Task objective = Restrict the output to the lines below starting at the one that contains "Absolute Cotton Crew" and ending at the one that contains "Mopar 4627652AB: 2 for 137.04 -> none", and restate them word for word, both ends included.

(Revision tracking records)
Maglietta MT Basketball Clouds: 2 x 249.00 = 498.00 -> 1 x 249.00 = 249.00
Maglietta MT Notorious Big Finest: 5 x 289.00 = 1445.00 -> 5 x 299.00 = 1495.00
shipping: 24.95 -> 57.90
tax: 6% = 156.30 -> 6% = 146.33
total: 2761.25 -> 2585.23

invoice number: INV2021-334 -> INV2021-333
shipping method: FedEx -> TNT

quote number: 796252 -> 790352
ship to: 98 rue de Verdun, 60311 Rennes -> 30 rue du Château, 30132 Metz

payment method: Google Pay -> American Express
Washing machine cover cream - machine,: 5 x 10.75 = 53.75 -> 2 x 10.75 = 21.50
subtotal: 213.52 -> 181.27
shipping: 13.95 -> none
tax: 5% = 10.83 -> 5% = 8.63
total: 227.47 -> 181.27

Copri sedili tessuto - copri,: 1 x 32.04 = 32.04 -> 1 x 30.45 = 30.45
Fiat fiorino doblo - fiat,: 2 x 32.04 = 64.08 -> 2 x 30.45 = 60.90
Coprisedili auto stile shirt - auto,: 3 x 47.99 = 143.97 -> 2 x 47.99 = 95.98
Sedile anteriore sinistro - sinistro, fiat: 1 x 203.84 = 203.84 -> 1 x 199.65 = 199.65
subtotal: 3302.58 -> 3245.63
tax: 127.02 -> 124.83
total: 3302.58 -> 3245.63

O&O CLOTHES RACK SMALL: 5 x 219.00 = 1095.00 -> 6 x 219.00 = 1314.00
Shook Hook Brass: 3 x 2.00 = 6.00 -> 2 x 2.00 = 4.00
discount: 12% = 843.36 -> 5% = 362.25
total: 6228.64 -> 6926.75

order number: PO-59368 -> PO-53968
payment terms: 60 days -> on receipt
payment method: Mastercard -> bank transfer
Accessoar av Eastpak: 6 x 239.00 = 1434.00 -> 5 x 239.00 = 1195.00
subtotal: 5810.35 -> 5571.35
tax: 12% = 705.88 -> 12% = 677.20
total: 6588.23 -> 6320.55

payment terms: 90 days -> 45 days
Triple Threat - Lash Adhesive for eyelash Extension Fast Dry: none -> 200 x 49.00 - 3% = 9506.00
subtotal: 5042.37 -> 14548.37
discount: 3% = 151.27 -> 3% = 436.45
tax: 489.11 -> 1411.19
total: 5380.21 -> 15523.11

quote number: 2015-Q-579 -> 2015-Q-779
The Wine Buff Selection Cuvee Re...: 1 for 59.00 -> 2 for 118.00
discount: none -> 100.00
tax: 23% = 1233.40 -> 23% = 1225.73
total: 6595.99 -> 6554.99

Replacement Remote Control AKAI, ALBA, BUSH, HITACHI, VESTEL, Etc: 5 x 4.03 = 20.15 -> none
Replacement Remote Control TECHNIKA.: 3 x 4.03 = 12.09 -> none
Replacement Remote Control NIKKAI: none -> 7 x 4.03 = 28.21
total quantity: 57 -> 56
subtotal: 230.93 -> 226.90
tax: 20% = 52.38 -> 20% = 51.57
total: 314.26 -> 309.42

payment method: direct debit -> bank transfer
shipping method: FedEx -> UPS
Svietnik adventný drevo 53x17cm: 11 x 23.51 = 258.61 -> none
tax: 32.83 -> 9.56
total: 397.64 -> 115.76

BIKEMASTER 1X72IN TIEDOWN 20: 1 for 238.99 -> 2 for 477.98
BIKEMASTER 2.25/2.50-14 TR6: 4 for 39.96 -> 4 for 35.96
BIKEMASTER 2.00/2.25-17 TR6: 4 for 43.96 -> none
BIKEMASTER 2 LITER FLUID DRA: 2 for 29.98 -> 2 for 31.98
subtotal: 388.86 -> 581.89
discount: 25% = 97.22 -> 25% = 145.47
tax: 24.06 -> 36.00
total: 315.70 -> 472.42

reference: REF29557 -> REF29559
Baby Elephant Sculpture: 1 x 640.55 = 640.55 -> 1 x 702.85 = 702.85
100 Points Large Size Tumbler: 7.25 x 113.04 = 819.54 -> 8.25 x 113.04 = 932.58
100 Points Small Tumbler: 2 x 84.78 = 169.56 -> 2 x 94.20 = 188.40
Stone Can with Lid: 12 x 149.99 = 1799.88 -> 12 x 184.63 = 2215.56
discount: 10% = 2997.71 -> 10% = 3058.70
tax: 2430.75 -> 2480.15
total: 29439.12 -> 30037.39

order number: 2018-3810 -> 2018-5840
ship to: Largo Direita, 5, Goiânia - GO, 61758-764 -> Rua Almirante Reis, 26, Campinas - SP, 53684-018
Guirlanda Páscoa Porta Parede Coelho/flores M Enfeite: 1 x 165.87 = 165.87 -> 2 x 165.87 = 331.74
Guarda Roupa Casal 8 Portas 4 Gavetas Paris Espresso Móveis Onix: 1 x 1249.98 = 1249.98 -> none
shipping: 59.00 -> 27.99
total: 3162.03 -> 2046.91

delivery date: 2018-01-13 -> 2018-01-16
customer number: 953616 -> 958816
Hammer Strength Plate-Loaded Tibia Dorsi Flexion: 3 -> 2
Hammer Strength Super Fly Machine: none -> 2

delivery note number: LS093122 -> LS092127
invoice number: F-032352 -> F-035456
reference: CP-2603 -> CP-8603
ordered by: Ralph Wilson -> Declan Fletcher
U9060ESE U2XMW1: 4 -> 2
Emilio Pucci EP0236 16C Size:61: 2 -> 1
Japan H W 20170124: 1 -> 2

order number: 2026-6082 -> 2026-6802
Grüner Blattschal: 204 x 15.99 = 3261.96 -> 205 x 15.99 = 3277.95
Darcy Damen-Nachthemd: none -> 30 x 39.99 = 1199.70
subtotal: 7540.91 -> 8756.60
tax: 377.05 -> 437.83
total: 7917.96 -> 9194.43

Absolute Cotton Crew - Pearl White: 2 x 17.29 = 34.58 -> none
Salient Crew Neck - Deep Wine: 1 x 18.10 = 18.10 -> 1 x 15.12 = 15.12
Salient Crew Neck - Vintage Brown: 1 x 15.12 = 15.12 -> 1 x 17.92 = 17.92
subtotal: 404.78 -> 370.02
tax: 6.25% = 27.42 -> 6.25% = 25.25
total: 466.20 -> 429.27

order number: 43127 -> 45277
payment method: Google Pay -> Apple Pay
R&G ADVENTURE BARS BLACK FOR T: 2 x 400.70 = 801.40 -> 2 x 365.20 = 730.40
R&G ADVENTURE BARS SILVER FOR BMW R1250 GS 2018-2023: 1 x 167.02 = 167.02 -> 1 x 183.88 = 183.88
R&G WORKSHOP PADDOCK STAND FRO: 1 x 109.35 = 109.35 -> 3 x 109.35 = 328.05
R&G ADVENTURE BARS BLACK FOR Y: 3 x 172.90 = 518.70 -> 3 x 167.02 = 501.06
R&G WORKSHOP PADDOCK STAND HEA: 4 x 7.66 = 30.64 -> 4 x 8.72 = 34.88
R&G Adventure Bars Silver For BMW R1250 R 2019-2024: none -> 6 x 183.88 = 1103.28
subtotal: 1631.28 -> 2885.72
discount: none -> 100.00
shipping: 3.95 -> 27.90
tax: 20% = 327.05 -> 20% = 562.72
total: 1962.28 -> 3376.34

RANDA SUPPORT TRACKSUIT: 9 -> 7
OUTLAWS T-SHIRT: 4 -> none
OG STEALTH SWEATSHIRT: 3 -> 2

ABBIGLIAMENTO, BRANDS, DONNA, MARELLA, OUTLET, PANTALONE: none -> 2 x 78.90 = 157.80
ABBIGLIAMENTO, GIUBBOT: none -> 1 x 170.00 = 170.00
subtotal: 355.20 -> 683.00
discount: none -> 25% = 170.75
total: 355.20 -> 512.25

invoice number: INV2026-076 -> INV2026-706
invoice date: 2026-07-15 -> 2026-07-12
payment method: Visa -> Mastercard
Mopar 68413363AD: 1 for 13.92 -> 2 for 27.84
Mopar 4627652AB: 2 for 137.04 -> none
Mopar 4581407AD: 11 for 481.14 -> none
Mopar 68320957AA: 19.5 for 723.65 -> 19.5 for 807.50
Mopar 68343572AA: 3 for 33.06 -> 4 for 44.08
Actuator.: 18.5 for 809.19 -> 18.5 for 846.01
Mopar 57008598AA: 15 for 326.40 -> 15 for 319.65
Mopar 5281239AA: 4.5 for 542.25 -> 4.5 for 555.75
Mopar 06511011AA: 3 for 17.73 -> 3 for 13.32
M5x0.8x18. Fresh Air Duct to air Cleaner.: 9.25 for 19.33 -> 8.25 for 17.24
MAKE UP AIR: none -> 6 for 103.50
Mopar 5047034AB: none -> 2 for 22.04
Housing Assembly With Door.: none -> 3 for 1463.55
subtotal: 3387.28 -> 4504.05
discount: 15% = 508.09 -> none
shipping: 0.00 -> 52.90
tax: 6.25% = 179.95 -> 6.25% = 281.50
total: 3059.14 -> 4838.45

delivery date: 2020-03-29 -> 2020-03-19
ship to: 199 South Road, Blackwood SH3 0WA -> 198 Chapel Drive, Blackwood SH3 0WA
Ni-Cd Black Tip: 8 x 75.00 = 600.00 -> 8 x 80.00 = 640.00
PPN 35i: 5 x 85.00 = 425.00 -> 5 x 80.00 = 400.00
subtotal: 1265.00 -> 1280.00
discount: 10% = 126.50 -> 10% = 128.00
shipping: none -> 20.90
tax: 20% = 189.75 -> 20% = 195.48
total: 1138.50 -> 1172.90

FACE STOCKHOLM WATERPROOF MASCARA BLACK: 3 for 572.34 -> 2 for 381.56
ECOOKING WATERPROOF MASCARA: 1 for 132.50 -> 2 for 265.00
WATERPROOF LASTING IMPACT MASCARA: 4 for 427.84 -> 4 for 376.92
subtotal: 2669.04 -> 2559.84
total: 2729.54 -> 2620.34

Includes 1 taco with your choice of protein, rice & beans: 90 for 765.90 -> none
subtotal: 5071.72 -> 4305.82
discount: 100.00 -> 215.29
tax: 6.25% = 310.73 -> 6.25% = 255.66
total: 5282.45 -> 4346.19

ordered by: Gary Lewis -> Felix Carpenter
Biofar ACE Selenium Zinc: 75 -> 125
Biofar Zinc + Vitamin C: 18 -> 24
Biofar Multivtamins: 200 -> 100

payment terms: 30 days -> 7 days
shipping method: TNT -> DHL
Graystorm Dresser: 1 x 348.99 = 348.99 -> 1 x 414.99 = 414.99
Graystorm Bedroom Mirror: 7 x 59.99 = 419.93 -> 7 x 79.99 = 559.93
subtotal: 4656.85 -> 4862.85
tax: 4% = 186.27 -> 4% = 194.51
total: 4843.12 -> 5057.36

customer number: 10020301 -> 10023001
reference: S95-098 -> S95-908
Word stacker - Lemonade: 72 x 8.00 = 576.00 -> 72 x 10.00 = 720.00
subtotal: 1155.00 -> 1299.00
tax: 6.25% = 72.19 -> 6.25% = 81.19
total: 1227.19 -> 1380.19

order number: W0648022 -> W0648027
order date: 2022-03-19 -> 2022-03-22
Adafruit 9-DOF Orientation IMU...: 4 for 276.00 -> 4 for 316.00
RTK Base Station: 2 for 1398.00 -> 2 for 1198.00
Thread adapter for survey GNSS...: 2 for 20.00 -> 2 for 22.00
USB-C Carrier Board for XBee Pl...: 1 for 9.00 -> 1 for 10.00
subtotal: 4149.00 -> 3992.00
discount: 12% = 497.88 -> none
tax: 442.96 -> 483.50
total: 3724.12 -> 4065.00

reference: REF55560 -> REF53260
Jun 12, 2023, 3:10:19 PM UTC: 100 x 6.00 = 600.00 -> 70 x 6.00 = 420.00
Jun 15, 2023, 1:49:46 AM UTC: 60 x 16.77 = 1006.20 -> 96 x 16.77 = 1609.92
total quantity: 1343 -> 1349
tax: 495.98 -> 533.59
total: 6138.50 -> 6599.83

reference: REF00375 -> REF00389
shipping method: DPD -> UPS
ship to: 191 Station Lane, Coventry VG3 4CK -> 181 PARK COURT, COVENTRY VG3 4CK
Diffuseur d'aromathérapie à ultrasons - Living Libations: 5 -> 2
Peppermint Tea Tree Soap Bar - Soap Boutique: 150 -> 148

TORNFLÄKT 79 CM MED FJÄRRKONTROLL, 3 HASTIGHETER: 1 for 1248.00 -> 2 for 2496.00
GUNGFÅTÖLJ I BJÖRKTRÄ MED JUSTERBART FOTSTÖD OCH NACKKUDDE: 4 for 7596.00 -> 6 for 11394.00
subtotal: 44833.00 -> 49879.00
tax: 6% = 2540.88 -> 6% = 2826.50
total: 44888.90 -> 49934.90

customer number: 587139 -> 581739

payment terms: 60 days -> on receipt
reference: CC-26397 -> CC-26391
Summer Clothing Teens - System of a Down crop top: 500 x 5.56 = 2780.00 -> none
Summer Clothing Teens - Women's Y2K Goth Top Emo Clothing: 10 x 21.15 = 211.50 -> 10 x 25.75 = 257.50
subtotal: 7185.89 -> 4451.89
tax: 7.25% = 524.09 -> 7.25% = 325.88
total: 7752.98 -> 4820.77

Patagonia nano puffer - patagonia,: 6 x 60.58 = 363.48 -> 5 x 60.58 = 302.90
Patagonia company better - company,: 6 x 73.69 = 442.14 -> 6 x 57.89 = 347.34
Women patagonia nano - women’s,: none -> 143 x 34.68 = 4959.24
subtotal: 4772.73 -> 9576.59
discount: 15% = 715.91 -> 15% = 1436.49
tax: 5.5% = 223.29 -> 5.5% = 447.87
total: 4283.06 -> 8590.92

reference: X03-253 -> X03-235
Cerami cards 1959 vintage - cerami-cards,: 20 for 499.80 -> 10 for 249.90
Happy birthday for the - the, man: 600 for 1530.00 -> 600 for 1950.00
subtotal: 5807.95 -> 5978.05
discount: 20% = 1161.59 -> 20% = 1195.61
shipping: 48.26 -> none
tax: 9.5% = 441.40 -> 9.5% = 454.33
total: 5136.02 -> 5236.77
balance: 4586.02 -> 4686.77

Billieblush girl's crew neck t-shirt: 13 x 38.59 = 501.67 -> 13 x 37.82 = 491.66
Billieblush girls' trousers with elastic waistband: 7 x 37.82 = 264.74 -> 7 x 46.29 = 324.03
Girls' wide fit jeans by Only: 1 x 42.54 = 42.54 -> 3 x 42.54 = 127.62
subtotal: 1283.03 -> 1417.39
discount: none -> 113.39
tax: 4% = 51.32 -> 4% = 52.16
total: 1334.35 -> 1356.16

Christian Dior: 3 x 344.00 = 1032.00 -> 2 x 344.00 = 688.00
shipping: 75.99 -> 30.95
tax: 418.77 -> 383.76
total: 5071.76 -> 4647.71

Solution to this task =
Absolute Cotton Crew - Pearl White: 2 x 17.29 = 34.58 -> none
Salient Crew Neck - Deep Wine: 1 x 18.10 = 18.10 -> 1 x 15.12 = 15.12
Salient Crew Neck - Vintage Brown: 1 x 15.12 = 15.12 -> 1 x 17.92 = 17.92
subtotal: 404.78 -> 370.02
tax: 6.25% = 27.42 -> 6.25% = 25.25
total: 466.20 -> 429.27

order number: 43127 -> 45277
payment method: Google Pay -> Apple Pay
R&G ADVENTURE BARS BLACK FOR T: 2 x 400.70 = 801.40 -> 2 x 365.20 = 730.40
R&G ADVENTURE BARS SILVER FOR BMW R1250 GS 2018-2023: 1 x 167.02 = 167.02 -> 1 x 183.88 = 183.88
R&G WORKSHOP PADDOCK STAND FRO: 1 x 109.35 = 109.35 -> 3 x 109.35 = 328.05
R&G ADVENTURE BARS BLACK FOR Y: 3 x 172.90 = 518.70 -> 3 x 167.02 = 501.06
R&G WORKSHOP PADDOCK STAND HEA: 4 x 7.66 = 30.64 -> 4 x 8.72 = 34.88
R&G Adventure Bars Silver For BMW R1250 R 2019-2024: none -> 6 x 183.88 = 1103.28
subtotal: 1631.28 -> 2885.72
discount: none -> 100.00
shipping: 3.95 -> 27.90
tax: 20% = 327.05 -> 20% = 562.72
total: 1962.28 -> 3376.34

RANDA SUPPORT TRACKSUIT: 9 -> 7
OUTLAWS T-SHIRT: 4 -> none
OG STEALTH SWEATSHIRT: 3 -> 2

ABBIGLIAMENTO, BRANDS, DONNA, MARELLA, OUTLET, PANTALONE: none -> 2 x 78.90 = 157.80
ABBIGLIAMENTO, GIUBBOT: none -> 1 x 170.00 = 170.00
subtotal: 355.20 -> 683.00
discount: none -> 25% = 170.75
total: 355.20 -> 512.25

invoice number: INV2026-076 -> INV2026-706
invoice date: 2026-07-15 -> 2026-07-12
payment method: Visa -> Mastercard
Mopar 68413363AD: 1 for 13.92 -> 2 for 27.84
Mopar 4627652AB: 2 for 137.04 -> none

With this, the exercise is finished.